Prep school gymnasium filled with suffering and fun (at the time)
Photo by Slam Dunk Scholarship Office

Level 1 18″ at the 18-year-olds are thrown into the world of “Level 10 ” thrown into the world of “Level 10

An 18-year-old immerses himself in a harsh environment in the United States. But not a single one of them gives up on basketball there. This is where we see the value of taking on the challenge of “courageously taking the first step under adverse circumstances. Currently playing point guard for the Gunma Crain Thunders of the B-League, Narito Namisato was a member of the first class of the “Slam Dunk Scholarship”. He is one of the most popular players in the B-League with his “fantasista” style of play, but he also endured a severe ordeal while studying abroad. He had a particularly difficult time with his English.

It was like being thrown into level 10 without going through the steps of level 2, 3, and 4 …….” (quoted from this book, hereafter the same)

However, no matter how much I studied, I could not come to understand. And

I was full of energy. I was under a lot of stress. I even began to wonder if it was really right for me to be here.

I was so stressed out that I even wondered if I was doing the right thing by staying here. The stress caused him to lose his temper and get into a fight with a teammate over a joke. But then he realized something.

Namisato pulls a basketball to her face. Photo at the time of the interview in December 2019
Photo by Ryo Ito

He says, “I was on the verge of a flat tire, using my head so fully for both basketball and academics. It was difficult to talk about my problems because I didn’t speak the language. But in those times, my teammates treated me well. I really felt, from the bottom of my heart, that playing basketball in the U.S. was fun. That was the only thing that saved me.

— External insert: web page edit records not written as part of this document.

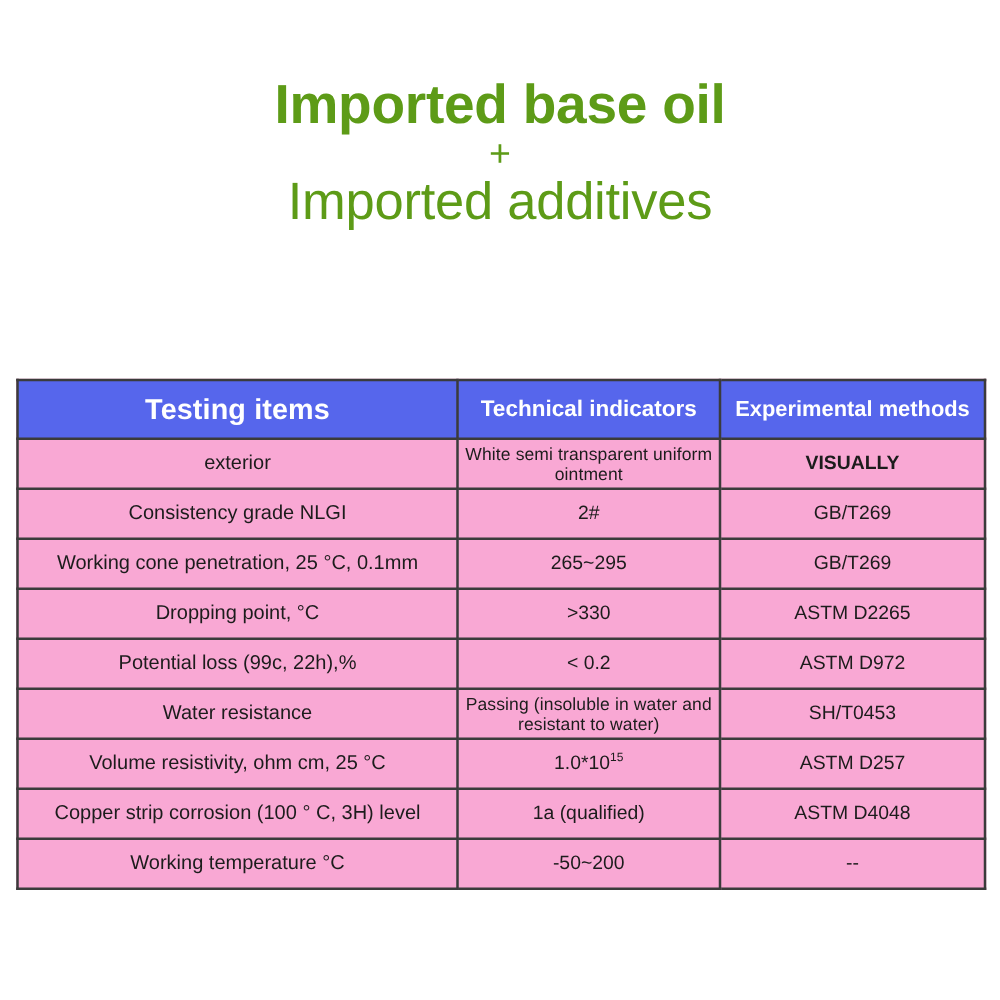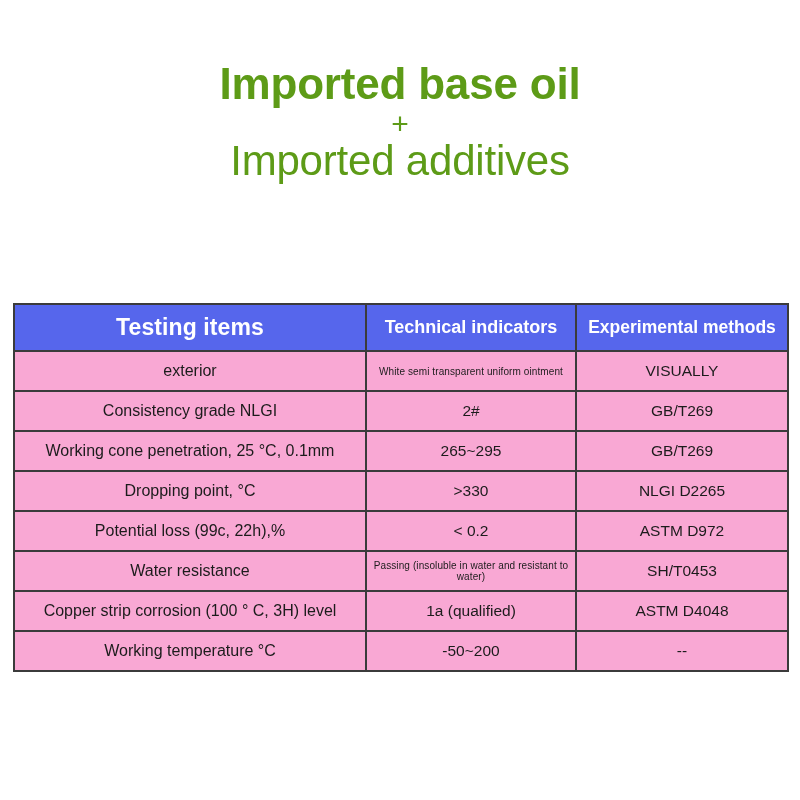--- a/index.html
+++ b/index.html
@@ -88,21 +88,21 @@
     font-size: 15.5px;
     font-weight: 400;
     color: #1c1c1c;
   }
   tbody td.cell-item   { font-size: 16px; }
   tbody td.cell-value  { font-size: 15.5px; }
   tbody td.cell-method { font-size: 15.5px; }
 
   
   tbody td.cell-value.small-print {
-    font-size: 10px;
+    font-size: 14px;
     letter-spacing: 0.1px;
   }
 
   sup.exp {
     font-size: 0.62em;
     vertical-align: super;
     line-height: 0;
   }
 </style>
 </head>
@@ -125,46 +125,51 @@
       <tr>
         <th class="header-item" style="background: rgb(86, 102, 236); color: rgb(255, 255, 255); border-color: rgb(59, 59, 59);">Testing items</th>
         <th class="header-value" style="background: rgb(86, 102, 236); color: rgb(255, 255, 255); border-color: rgb(59, 59, 59);">Technical indicators</th>
         <th class="header-method" style="background: rgb(86, 102, 236); color: rgb(255, 255, 255); border-color: rgb(59, 59, 59);">Experimental methods</th>
       </tr>
     </thead>
     <tbody id="spec-table-body">
         <tr>
           <td class="cell-item" style="border-color: rgb(59, 59, 59); margin-left: 40px;">exterior</td>
           <td class="cell-value small-print" style="border-color: rgb(59, 59, 59);">White semi transparent uniform ointment</td>
-          <td class="cell-method" style="border-color: rgb(59, 59, 59);">VISUALLY</td>
+          <td class="cell-method" style="border-color: rgb(59, 59, 59); font-weight: bold;">VISUALLY</td>
         </tr>
         <tr>
           <td class="cell-item" style="border-color: rgb(59, 59, 59);">Consistency grade NLGI</td>
           <td class="cell-value" style="border-color: rgb(59, 59, 59);">2#</td>
           <td class="cell-method" style="border-color: rgb(59, 59, 59);">GB/T269</td>
         </tr>
         <tr>
           <td class="cell-item" style="border-color: rgb(59, 59, 59); margin-left: 28px;">Working cone penetration, 25 °C, 0.1mm</td>
           <td class="cell-value" style="border-color: rgb(59, 59, 59);">265~295</td>
           <td class="cell-method" style="border-color: rgb(59, 59, 59);">GB/T269</td>
         </tr>
         <tr>
           <td class="cell-item" style="border-color: rgb(59, 59, 59);">Dropping point, °C</td>
           <td class="cell-value" style="border-color: rgb(59, 59, 59);">&gt;330</td>
-          <td class="cell-method" style="border-color: rgb(59, 59, 59);">NLGI D2265</td>
+          <td class="cell-method" style="border-color: rgb(59, 59, 59);">ASTM D2265</td>
         </tr>
         <tr>
           <td class="cell-item" style="border-color: rgb(59, 59, 59);">Potential loss (99c, 22h),%</td>
           <td class="cell-value" style="border-color: rgb(59, 59, 59); margin-left: 40px;">&lt; 0.2</td>
           <td class="cell-method" style="border-color: rgb(59, 59, 59);">ASTM D972</td>
         </tr>
         <tr>
           <td class="cell-item" style="border-color: rgb(59, 59, 59);">Water resistance</td>
           <td class="cell-value small-print" style="border-color: rgb(59, 59, 59);">Passing (insoluble in water and resistant to water)</td>
           <td class="cell-method" style="border-color: rgb(59, 59, 59);">SH/T0453</td>
+        </tr>
+        <tr>
+          <td class="cell-item" style="border-color: rgb(59, 59, 59);">Volume resistivity, ohm cm, 25 °C</td>
+          <td class="cell-value" style="border-color: rgb(59, 59, 59);">1.0*10<sup class="exp">15</sup></td>
+          <td class="cell-method" style="border-color: rgb(59, 59, 59);">ASTM D257</td>
         </tr>
         <tr>
           <td class="cell-item" style="border-color: rgb(59, 59, 59); border-radius: 14px;">Copper strip corrosion (100 ° C, 3H) level</td>
           <td class="cell-value" style="border-color: rgb(59, 59, 59);">1a (qualified)</td>
           <td class="cell-method" style="border-color: rgb(59, 59, 59);">ASTM D4048</td>
         </tr>
         <tr>
           <td class="cell-item" style="border-color: rgb(59, 59, 59);">Working temperature °C</td>
           <td class="cell-value" style="border-color: rgb(59, 59, 59);">-50~200</td>
           <td class="cell-method" style="border-color: rgb(59, 59, 59);">--</td>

Even if he got into fights with his teammates, he could express himself on the basketball court, and basketball was the only place he could find emotional support. In the end, Namisato was not able to go on to an American university, but that result alone cannot be considered a failure or a setback. Namisato always enjoyed playing basketball, and he acquired a style of play that conveyed this enjoyment to the spectators. By demonstrating this growth as a first-generation student, Namisato became a beacon for the scholarship recipients who followed in his footsteps.

Dorm room at the time of his study abroad. It was a double room and only one minute to the gym.
Photo by Slam Dunk Scholarship Office

In the near future, an NBA player will be born in the near future.

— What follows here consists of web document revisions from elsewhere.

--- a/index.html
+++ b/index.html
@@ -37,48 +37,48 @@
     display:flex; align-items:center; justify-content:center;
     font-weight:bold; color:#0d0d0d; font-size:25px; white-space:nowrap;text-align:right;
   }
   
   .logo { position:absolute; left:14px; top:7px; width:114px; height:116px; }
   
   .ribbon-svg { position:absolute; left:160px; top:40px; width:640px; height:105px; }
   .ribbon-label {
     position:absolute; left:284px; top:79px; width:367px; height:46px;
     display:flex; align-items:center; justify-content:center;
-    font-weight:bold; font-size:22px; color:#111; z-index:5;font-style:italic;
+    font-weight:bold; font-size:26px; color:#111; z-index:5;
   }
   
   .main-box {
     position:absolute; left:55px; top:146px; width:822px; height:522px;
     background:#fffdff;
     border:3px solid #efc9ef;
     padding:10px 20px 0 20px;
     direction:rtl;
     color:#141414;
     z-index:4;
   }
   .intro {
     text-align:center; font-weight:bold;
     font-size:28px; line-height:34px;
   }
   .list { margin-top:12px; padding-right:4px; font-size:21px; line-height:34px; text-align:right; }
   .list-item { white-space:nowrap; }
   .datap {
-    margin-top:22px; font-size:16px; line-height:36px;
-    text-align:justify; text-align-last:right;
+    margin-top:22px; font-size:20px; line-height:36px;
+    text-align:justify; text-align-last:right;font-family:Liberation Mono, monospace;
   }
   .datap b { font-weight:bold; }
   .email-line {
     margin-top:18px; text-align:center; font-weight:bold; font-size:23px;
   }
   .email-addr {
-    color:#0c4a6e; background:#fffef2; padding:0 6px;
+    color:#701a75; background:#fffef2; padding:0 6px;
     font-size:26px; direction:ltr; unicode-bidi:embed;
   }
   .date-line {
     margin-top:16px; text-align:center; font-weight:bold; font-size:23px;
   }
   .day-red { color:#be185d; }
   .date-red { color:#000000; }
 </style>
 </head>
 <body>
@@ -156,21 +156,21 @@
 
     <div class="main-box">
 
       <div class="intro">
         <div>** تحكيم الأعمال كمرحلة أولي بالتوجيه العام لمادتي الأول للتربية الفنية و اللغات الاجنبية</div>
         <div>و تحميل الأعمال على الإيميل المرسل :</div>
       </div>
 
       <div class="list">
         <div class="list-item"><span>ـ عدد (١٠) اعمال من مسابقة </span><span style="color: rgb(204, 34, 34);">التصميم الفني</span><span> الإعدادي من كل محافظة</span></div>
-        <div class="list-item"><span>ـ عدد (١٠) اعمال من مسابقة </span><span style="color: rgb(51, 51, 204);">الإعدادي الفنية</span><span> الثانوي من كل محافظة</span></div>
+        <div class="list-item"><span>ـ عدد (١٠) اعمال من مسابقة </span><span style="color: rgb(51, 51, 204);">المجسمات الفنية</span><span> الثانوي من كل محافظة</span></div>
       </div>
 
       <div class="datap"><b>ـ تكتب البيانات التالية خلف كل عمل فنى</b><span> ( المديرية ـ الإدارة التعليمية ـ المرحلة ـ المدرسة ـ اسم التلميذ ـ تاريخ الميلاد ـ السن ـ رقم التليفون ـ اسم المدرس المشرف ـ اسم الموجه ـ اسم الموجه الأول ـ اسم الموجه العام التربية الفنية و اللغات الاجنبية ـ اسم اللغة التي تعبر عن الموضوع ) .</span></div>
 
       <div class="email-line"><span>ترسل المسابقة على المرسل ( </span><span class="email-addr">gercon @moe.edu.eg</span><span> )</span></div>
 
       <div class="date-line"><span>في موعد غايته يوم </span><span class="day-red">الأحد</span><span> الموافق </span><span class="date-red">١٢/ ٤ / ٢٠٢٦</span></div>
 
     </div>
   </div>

In this way, the 14 people in this book all faced themselves undeniably in a corner, faced basketball, and ultimately achieved growth that only they could have achieved on their own. Their story sometimes reminds me of a scene from “SLAM DUNK” and sometimes of a scene from the theater version of the anime “THE FIRST SLAM DUNK. If you are currently hesitant about taking on a challenge, I encourage you to read this book and take advantage of the increasing interest in basketball. I am sure you will be interested in basketball and at the same time, you will be encouraged in some way.

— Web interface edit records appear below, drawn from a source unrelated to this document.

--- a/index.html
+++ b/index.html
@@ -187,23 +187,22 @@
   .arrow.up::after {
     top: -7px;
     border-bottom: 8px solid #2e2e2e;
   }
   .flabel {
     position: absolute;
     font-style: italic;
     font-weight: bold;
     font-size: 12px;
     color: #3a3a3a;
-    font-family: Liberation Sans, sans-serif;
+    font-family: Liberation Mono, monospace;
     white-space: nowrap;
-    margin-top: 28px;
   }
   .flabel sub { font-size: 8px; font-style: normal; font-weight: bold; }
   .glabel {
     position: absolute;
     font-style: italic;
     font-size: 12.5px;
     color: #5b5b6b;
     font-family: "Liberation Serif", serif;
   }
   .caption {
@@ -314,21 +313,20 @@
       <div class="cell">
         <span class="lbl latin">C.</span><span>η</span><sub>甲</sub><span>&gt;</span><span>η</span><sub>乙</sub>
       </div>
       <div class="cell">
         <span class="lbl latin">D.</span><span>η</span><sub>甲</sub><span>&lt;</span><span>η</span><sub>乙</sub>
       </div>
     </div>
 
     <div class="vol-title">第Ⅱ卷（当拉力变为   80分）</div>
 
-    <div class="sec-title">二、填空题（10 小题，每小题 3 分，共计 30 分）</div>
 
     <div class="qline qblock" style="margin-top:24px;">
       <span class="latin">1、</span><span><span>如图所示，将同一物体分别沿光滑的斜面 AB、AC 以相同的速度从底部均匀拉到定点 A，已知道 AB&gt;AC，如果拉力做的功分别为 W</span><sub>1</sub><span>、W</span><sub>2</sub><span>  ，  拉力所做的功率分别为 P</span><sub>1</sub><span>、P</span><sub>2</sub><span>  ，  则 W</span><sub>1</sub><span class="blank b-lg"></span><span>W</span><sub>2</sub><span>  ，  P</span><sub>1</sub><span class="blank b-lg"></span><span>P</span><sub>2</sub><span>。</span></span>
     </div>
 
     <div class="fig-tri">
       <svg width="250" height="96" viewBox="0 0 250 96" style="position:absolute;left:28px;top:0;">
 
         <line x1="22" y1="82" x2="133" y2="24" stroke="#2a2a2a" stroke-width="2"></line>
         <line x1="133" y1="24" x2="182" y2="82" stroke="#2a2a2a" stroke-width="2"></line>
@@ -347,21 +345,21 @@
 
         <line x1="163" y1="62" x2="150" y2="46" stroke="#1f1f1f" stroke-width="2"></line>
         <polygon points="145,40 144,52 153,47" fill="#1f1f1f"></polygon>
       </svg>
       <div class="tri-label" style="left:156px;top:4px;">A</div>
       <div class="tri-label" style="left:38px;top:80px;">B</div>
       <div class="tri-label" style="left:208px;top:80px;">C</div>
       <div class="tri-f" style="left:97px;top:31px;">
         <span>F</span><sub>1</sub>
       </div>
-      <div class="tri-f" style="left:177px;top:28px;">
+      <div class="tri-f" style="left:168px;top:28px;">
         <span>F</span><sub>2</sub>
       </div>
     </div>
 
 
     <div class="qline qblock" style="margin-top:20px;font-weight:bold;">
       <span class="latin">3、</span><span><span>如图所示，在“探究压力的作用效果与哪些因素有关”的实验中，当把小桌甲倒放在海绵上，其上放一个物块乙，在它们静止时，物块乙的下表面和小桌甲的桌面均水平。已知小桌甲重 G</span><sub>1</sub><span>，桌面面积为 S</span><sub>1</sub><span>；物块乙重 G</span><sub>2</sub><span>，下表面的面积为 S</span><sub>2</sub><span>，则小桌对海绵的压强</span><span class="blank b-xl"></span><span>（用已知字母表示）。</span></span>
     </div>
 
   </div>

Incidentally, the “Slam Dunk Scholarship” has evolved over the years. 14 months of study abroad is enough time to master English. Therefore, the scholarship recipients were given tutors, English conversation tutoring, and TOEFL tests before studying abroad, gradually lowering the English hurdle. In 2022, the 13th student, Taku Tyrell Sudo, entered Northern Illinois University, a Division I NCAA school, becoming the first student to be recruited by a Division I university to attend. Although scholarship applications for the 14th and 15th terms were cancelled due to the COVID-19 crisis, they were resumed for the 16th term. In the near future, we may see Slam Dunk Scholars playing in the NBA.